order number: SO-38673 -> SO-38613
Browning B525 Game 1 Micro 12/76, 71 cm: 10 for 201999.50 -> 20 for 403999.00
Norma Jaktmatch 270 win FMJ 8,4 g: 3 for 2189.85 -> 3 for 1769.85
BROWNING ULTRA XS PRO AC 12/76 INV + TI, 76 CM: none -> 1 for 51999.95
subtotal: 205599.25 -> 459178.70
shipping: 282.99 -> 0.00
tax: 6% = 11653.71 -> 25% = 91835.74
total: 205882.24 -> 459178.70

________________

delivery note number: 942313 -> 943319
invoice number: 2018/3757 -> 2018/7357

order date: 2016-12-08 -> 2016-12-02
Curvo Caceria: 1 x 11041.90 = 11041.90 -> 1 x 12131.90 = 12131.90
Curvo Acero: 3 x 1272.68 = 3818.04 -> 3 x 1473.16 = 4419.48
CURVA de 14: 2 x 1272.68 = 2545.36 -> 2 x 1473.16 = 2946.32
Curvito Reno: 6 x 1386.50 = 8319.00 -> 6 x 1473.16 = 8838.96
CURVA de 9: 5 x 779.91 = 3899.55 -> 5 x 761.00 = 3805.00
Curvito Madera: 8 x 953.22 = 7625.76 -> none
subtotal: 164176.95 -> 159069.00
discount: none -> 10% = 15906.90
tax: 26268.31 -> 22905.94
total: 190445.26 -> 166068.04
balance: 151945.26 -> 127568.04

________________

▶ [To do]
Of the lines above, output exactly those from the line bearing "Browning B525 Game" through the line bearing "total: 205882.24 -> 459178.70", inclusive.

▶ [Expected output]
Browning B525 Game 1 Micro 12/76, 71 cm: 10 for 201999.50 -> 20 for 403999.00
Norma Jaktmatch 270 win FMJ 8,4 g: 3 for 2189.85 -> 3 for 1769.85
BROWNING ULTRA XS PRO AC 12/76 INV + TI, 76 CM: none -> 1 for 51999.95
subtotal: 205599.25 -> 459178.70
shipping: 282.99 -> 0.00
tax: 6% = 11653.71 -> 25% = 91835.74
total: 205882.24 -> 459178.70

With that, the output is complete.